Your assignment
What do the lines say from the one containing "- I followed" to the end of the records? Restate them word for word, and only those.

Records for processing
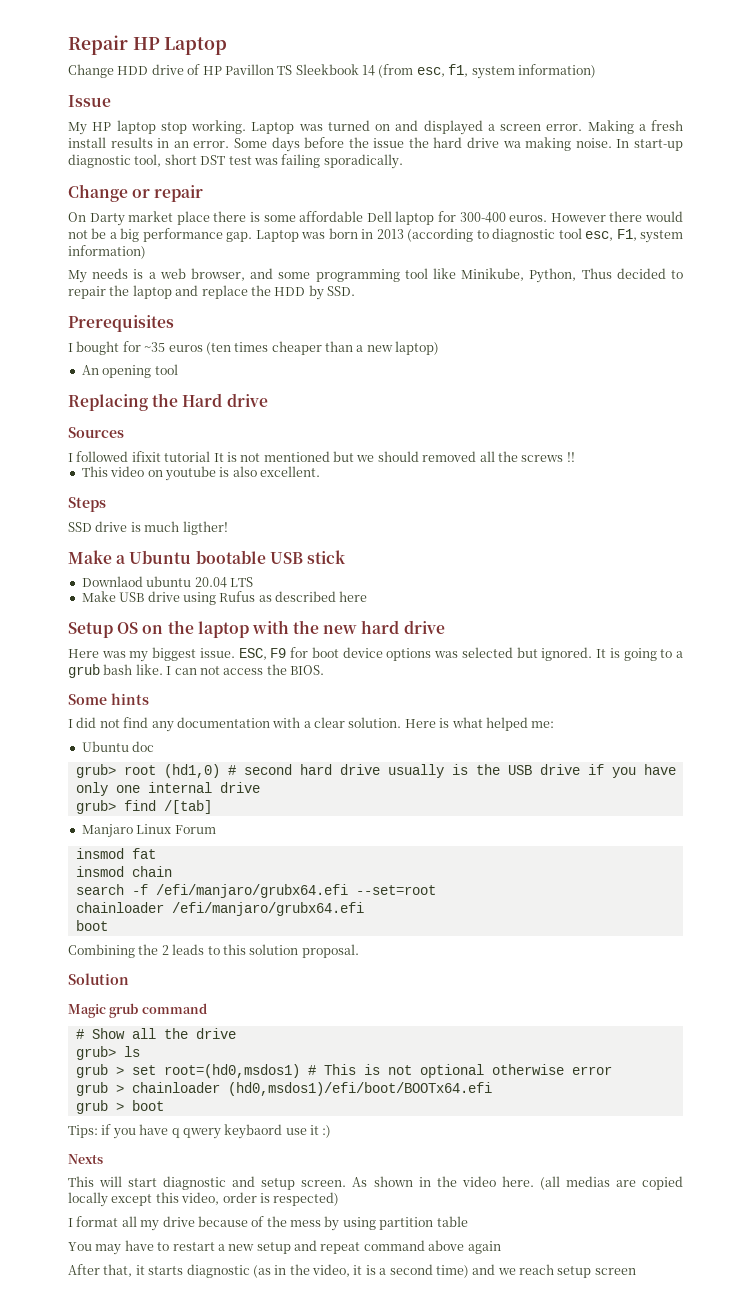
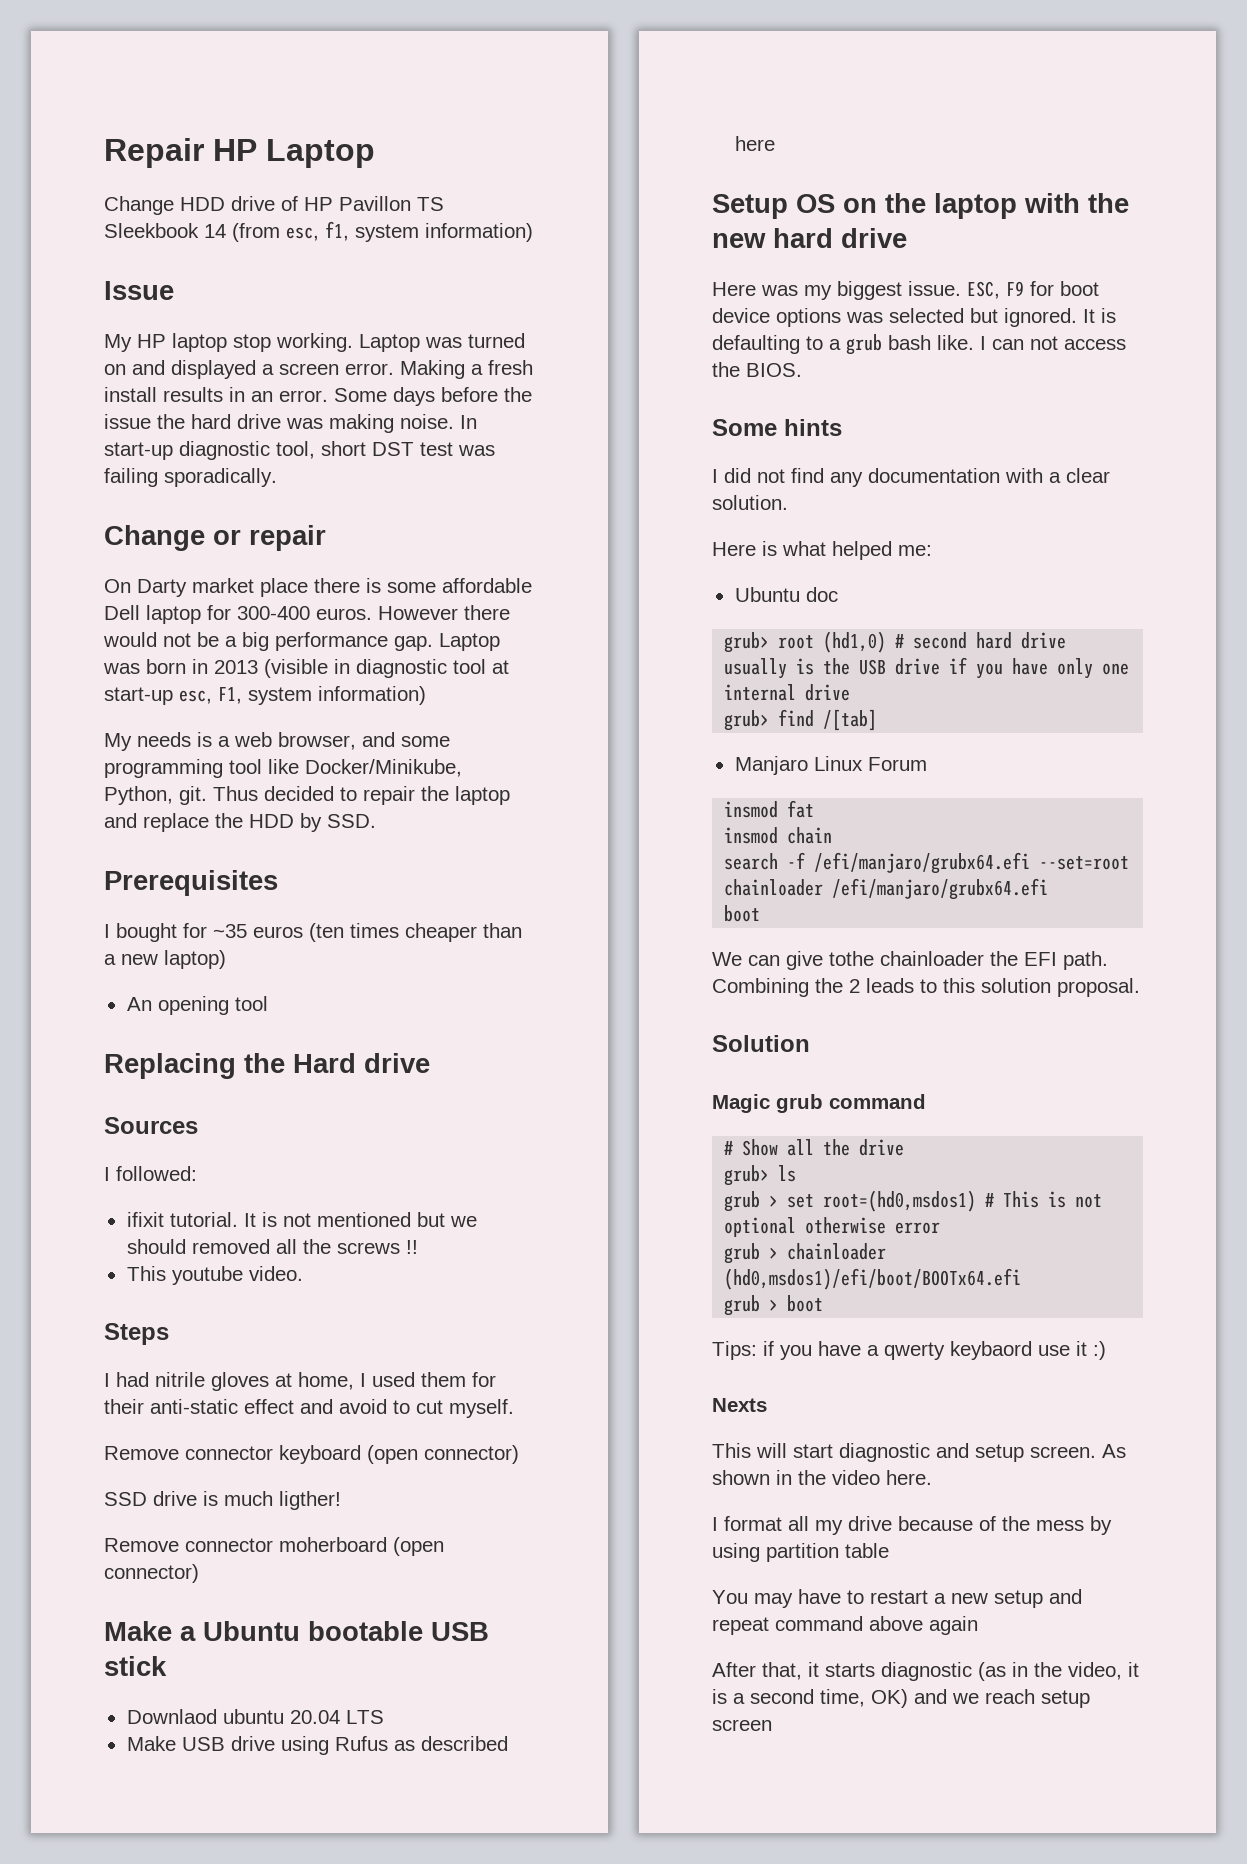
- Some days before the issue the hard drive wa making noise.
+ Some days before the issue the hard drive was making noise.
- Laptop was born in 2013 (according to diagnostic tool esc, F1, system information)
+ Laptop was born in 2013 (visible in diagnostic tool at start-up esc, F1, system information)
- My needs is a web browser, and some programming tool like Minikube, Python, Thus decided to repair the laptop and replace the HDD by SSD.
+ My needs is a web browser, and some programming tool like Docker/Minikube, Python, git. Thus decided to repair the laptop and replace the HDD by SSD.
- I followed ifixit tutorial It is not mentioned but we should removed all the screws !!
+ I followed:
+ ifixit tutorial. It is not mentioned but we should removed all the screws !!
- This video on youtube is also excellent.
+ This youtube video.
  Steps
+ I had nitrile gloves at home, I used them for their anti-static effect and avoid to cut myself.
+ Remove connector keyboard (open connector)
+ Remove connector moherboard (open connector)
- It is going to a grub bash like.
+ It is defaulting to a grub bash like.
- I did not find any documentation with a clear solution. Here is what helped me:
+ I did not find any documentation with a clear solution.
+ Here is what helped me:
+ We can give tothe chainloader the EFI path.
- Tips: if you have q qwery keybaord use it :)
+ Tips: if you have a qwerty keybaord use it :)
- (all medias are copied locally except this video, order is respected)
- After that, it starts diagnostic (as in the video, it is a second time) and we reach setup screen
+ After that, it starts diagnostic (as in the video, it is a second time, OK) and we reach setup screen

Result of the exercise
- I followed ifixit tutorial It is not mentioned but we should removed all the screws !!
+ I followed:
+ ifixit tutorial. It is not mentioned but we should removed all the screws !!
- This video on youtube is also excellent.
+ This youtube video.
  Steps
+ I had nitrile gloves at home, I used them for their anti-static effect and avoid to cut myself.
+ Remove connector keyboard (open connector)
+ Remove connector moherboard (open connector)
- It is going to a grub bash like.
+ It is defaulting to a grub bash like.
- I did not find any documentation with a clear solution. Here is what helped me:
+ I did not find any documentation with a clear solution.
+ Here is what helped me:
+ We can give tothe chainloader the EFI path.
- Tips: if you have q qwery keybaord use it :)
+ Tips: if you have a qwerty keybaord use it :)
- (all medias are copied locally except this video, order is respected)
- After that, it starts diagnostic (as in the video, it is a second time) and we reach setup screen
+ After that, it starts diagnostic (as in the video, it is a second time, OK) and we reach setup screen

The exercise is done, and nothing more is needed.